In response to:
Storm over the Storm from the February 14, 1991 issue
To the Editors:
Charles Hope concludes his review of Salvatore Settis’ Giorgione’s Tempest’: Interpreting the Hidden Subject [NYR, February 14]:
…we cannot, I believe, rule out the possibility that in the Tempest Giorgione was principally concerned to depict a thunderstorm, to show what he could do. If, as Michiel and the 1569 inventory perhaps imply, the figures were mere staffage, added to heighten the mood, to underline mankind’s vulnerability before the forces of nature, it would certainly make this masterpiece quite unique in the history of Renaissance art. But, as it happens, nothing like the Tempest does survive from this period; and no better explanation of those figures has yet been proposed.

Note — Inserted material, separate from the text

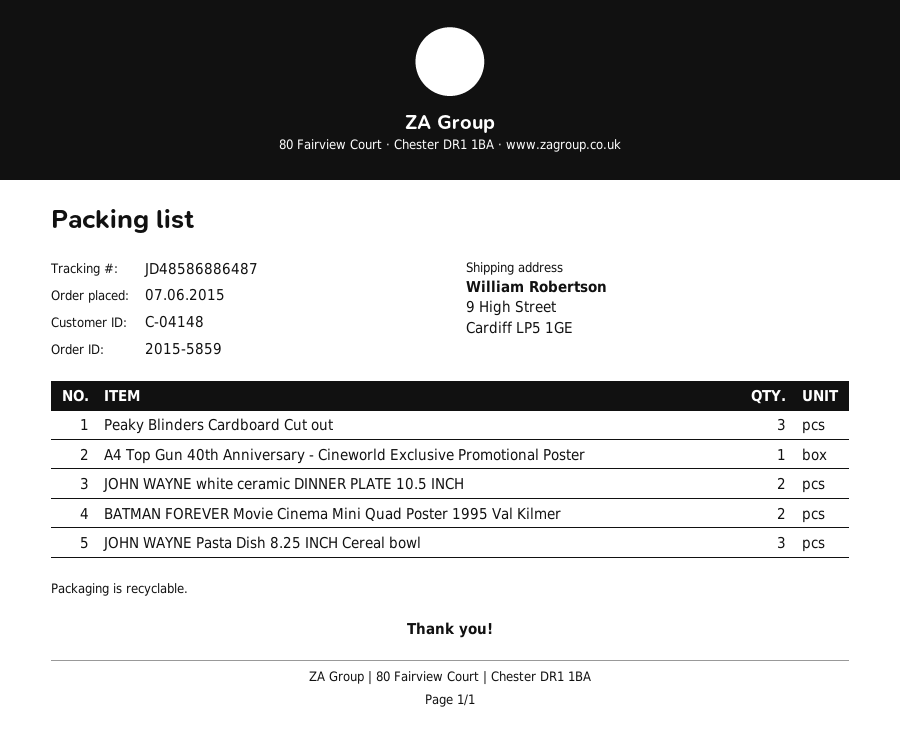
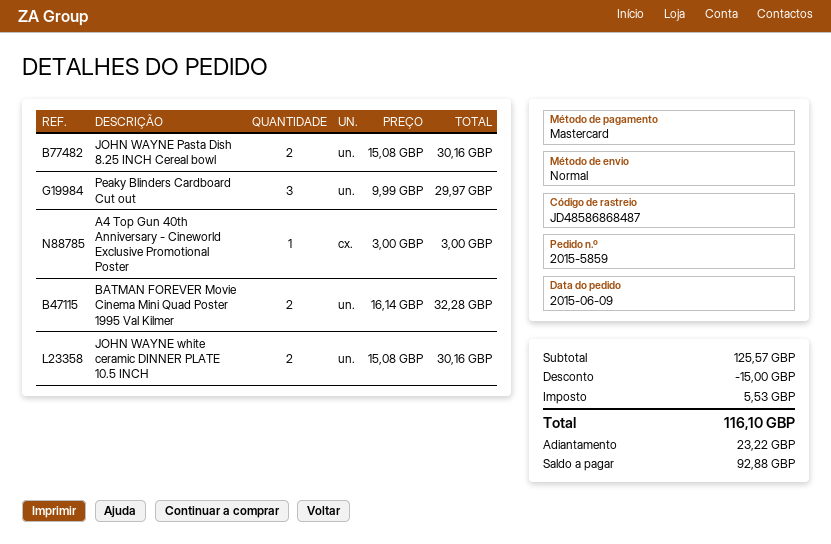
order date: 2015-06-07 -> 2015-06-09
tracking number: JD48586886487 -> JD48586868487
JOHN WAYNE Pasta Dish 8.25 INCH Cereal bowl: 3 -> 2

with which, as far as Mr. Hope goes, I agree. However, the figures—a man with a staff and a woman nursing a child—do more than “heighten the mood [of the thunderstorm], to underline mankind’s vulnerability before the forces of nature.” In this rich masterpiece, so impossible to reduce or summarize, Giorgione is surely suggesting the durability as well as the vulnerability of mankind. These figures continue their activities (in the case of the mother and child) or will do so (in the case of the shepherd, if that’s what he is), in much the same way as the farmers continue their chores while Icarus falls from the sky in Pieter Brueghel’s painting on that theme. Both Giorgione’s and Brueghel’s works, different as they are, contrast chaos in the sky—respectively, natural and manmade—with everyday life on earth; and both celebrate life on earth.
Charles Hope replies:
I certainly would not want to be thought reductive. Mr. Friedman may well be right.